Kelly is a team player and loves to learn as much as she loves to teach. She has served on a number of education committees, has continued to earn numerous certifications and endorsements and has been a mentor to college students. Kelly is also an award winning educator. Winning both the honor of being the Wal-mart - Phi Delta Kappa, Bangor, Teacher of the Year, 2002 and the Wal-mart - Phi Delta Kappa, State of Maine, Teacher of the Year, 2002.
After having taught in public school classrooms for almost thirty years, I am thrilled to join the School of Education at Husson University. When I made the decision to change levels, one of my former young students reminded me that I would still be a teacher, but it would be with "big kids" who were learning to do exactly what I did with him. He said that would make me a teacher's teacher. He asked what I would teach the big kids. I told him that I hoped it would be the same things I shared with him - that learning is fascinating and fun, that being a creative and critical thinker is important to becoming a good problem-solver, that being responsible and respectful are needed to build a community, and that treating others with TLC makes life happier and richer.
I look forward to this new adventure and trust that it will be stimulating and rewarding. My goal as a teacher's teacher is to ensure that our School of Education Teacher Education Program prepares competent, reflective future educators ready for the exciting challenges that await them!
Moody, Barbara, M.Ed.
Director of Teacher Education, School of Education
Barbara brings a diverse background to the School of Education. With a career spanning 26 years in education, she has been a special education teacher, teacher leader, educational evaluator, and founder and director of a private middle school. Having served as the Title II Coordinator for the Maine Department of Education from 2004 – 2011, Barbara has provided state-wide leadership and training in the areas of teacher effectiveness, professional learning and Response to Intervention. She earned her undergraduate degree in Psychology from St. Michael’s College in Vermont and her Master’s in Education from the University of Alaska in Anchorage. Barbara is a doctoral student in Educational Leadership at the University of Maine. She is actively involved in national and regional education organizations and is currently the President of Learning Forward New England, the regional affiliate of Learning Forward (formerly the National Staff Development Council). Barbara continues to serve on a number of task forces and stakeholders groups at the Maine Department of Education, representing and advocating for higher education.

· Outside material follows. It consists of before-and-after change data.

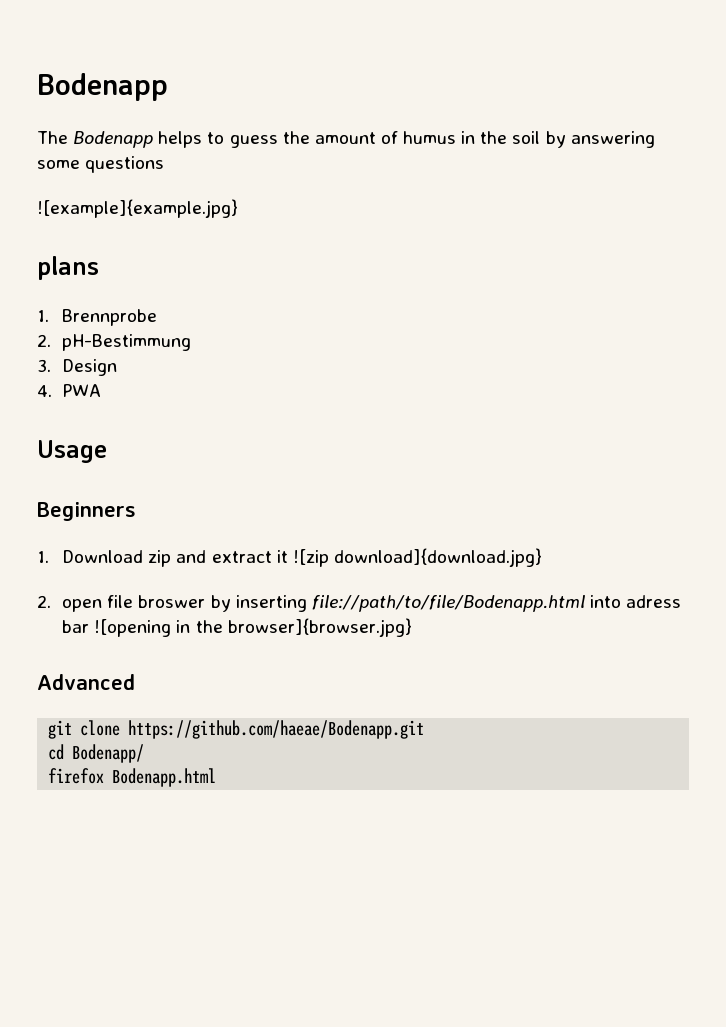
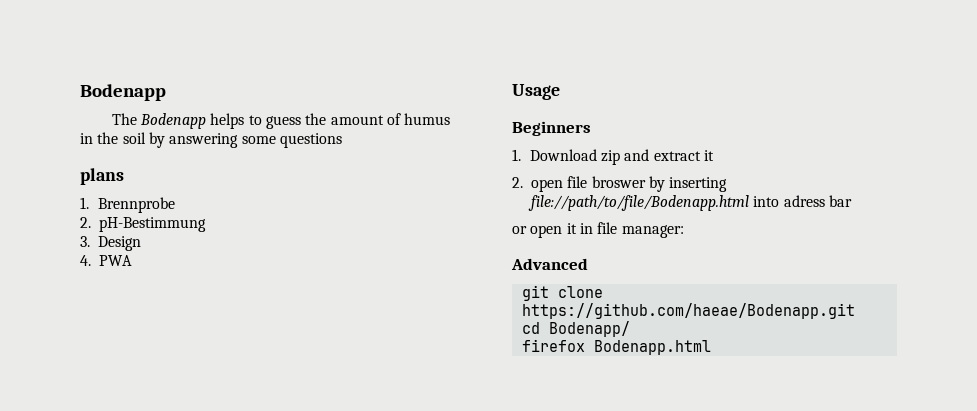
[37,199,238,218] // ![example]{example.jpg} -> (342, 140) none
[292,548,542,567] ![zip download]{download.jpg} -> (715, 155) none
[94,618,412,637] ![opening in the browser]{browser.jpg} -> [512,222,684,238] // or open it in file manager:

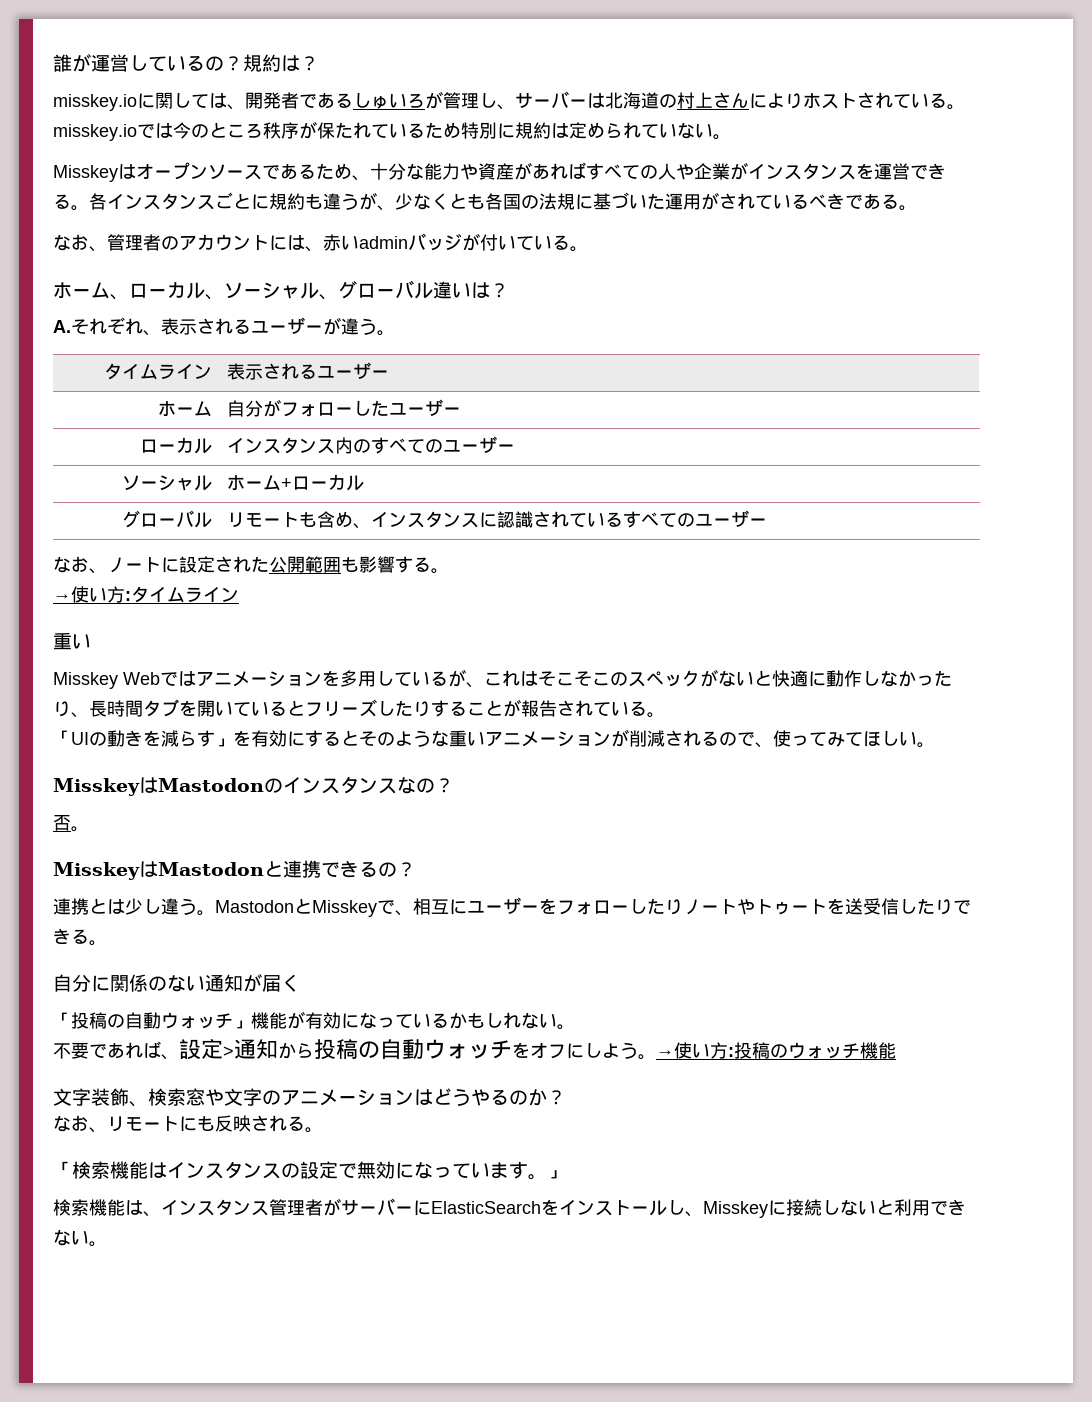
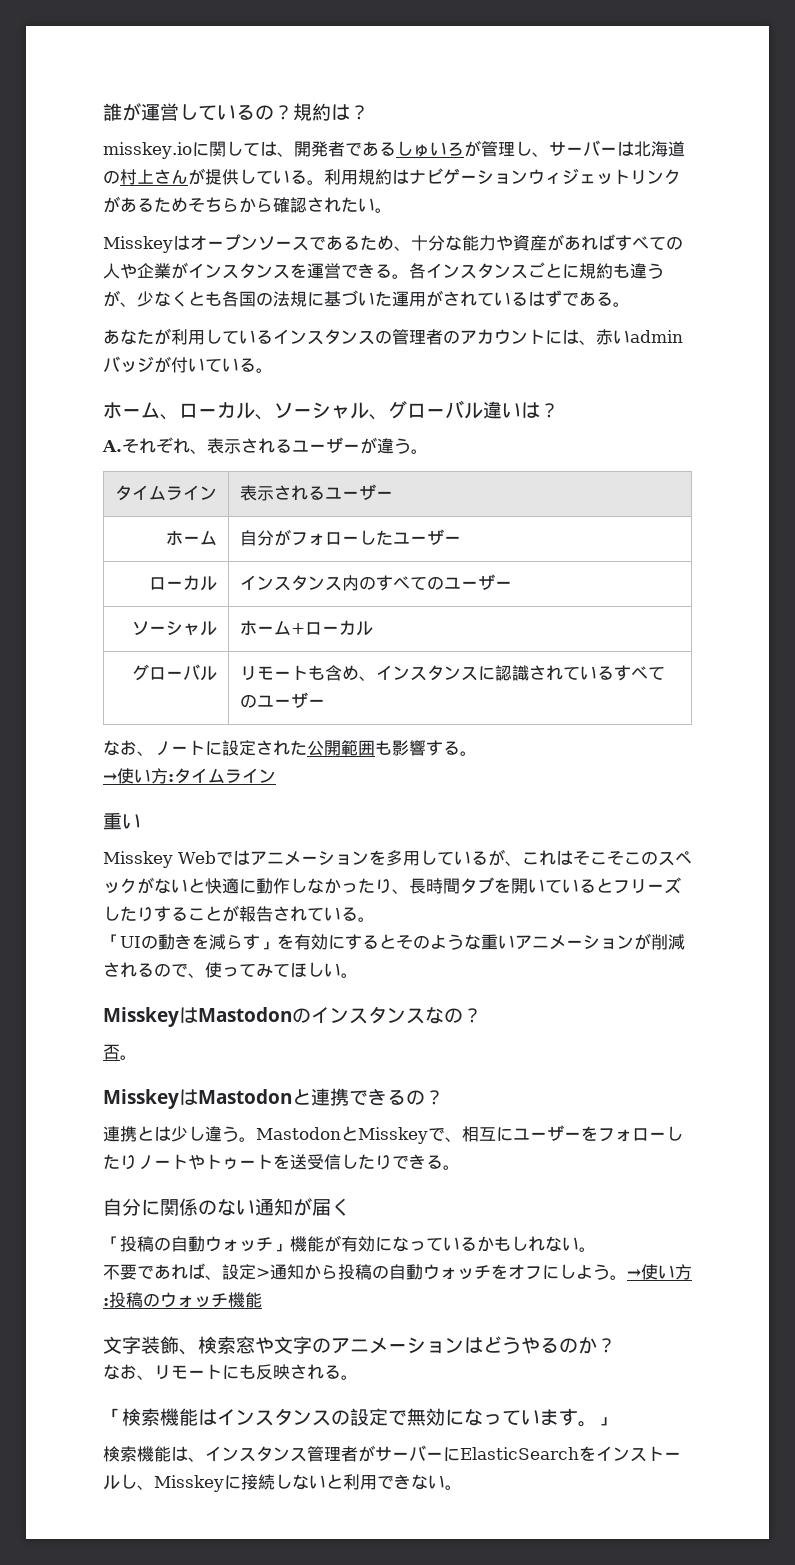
[749,92,965,110] [53,121,695,141] によりホストされている。misskey.ioでは今のところ秩序が保たれているため特別に規約は定められていな -> [188,168,681,185] [103,196,358,213] が提供している。利用規約はナビゲーションウィジェットリンクがあるためそちらから確認された
[809,193,845,210] べき -> [528,290,562,307] はず
[53,234,107,252] なお、 -> [103,328,392,345] あなたが利用しているインスタンスの

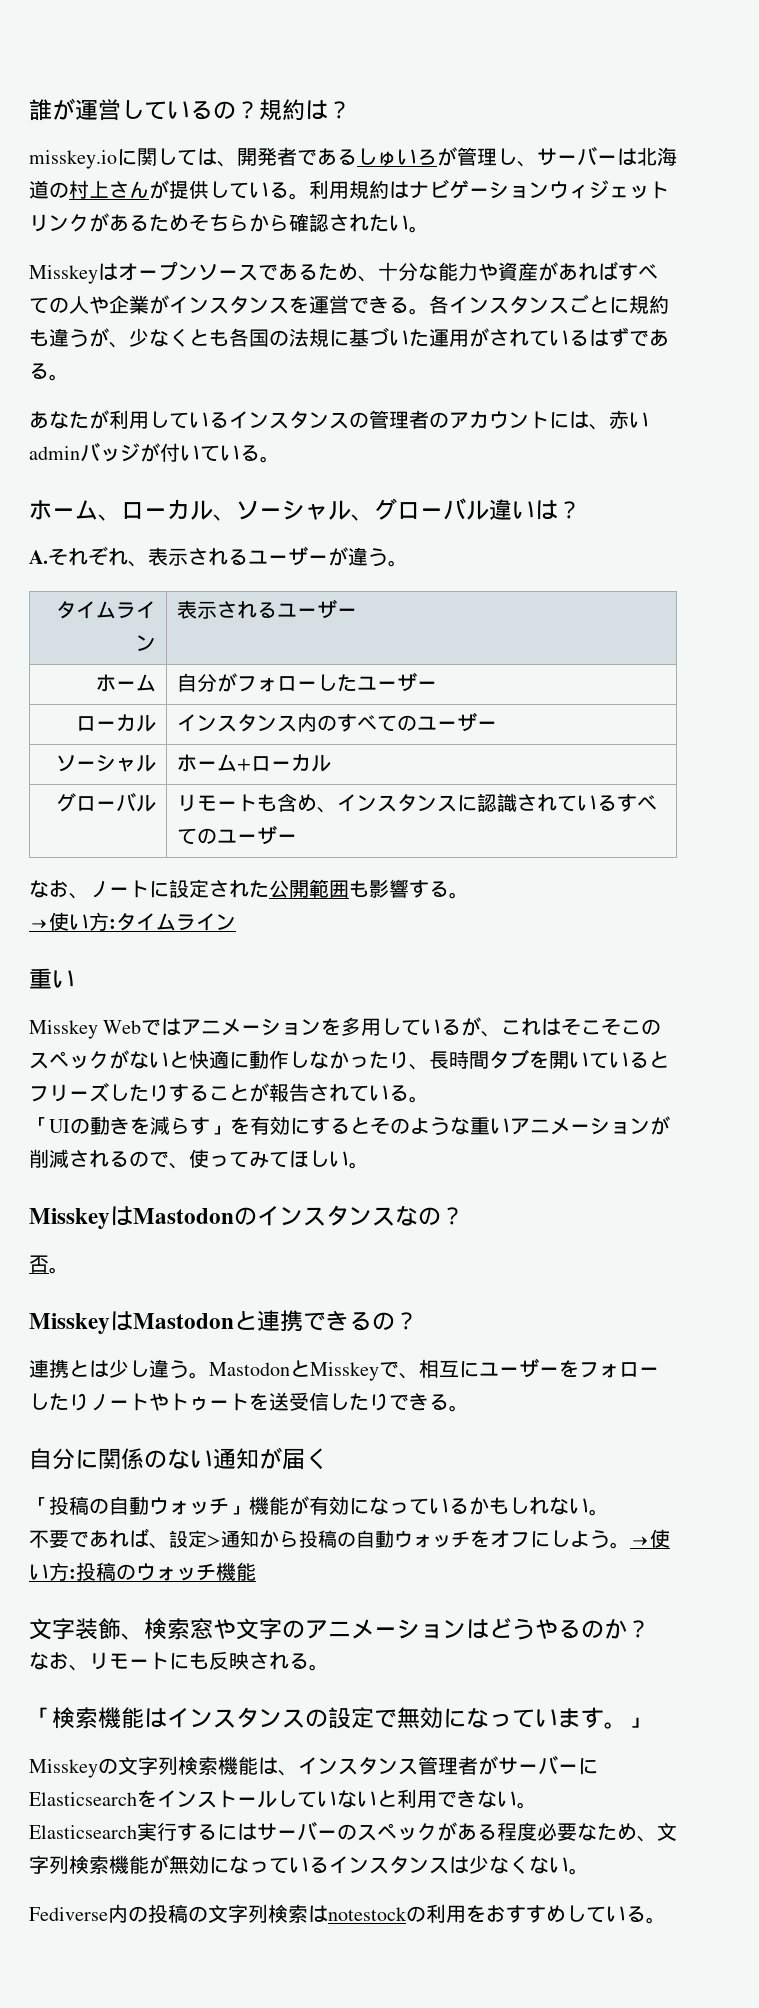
(616, 1421) none -> [29,1756,178,1778] Misskeyの文字列
[460,1447,579,1460] ElasticSearch -> [29,1792,137,1806] Elasticsearch
[137,1474,292,1492] 、Misskeyに接続し -> [297,1791,337,1808] てい
(462, 1487) none -> [29,1821,677,1842] [29,1855,589,1875] [29,1904,666,1924] // Elasticsearch実行するにはサーバーのスペックがある程度必要なため、文字列検索機能が無効になっているインスタンスは少なくない。 // Fediverse内の投稿の文字列検索はnotestockの利用をおすすめしている。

Having raised four children, Barbara and her husband, Stan, are newly experiencing the “empty nest” and eagerly pursuing their shared interest in social justice activities, most currently in the area of prison re-entry and support for families of prisoners. Barbara is an avid amateur musician, regularly playing the viola in a number of small ensembles, and singing in choruses.
We stand at the cusp of unprecedented change in our society and in all of its institutions. Education is by far the most influential institution in our country and in the world since it is affecting all of our citizens for better or worse. I am excited to be a part of the educational community in these times. We have great challenges but that means great opportunity. If we are going to prepare our young adults to be prosperous and contributing members of a global society we must respond to these technological, societal and economic changes by adapting how we educate and examining the role of higher education in the 21st century. As we work toward more equitable opportunities for all of our nation’s young adults, it is my hope that we can both transform higher education to meet the needs of a changing society and preserve the rigor and integrity of a program that will produce graduates who will be critical thinkers, collaborative workers, and competent, caring citizens.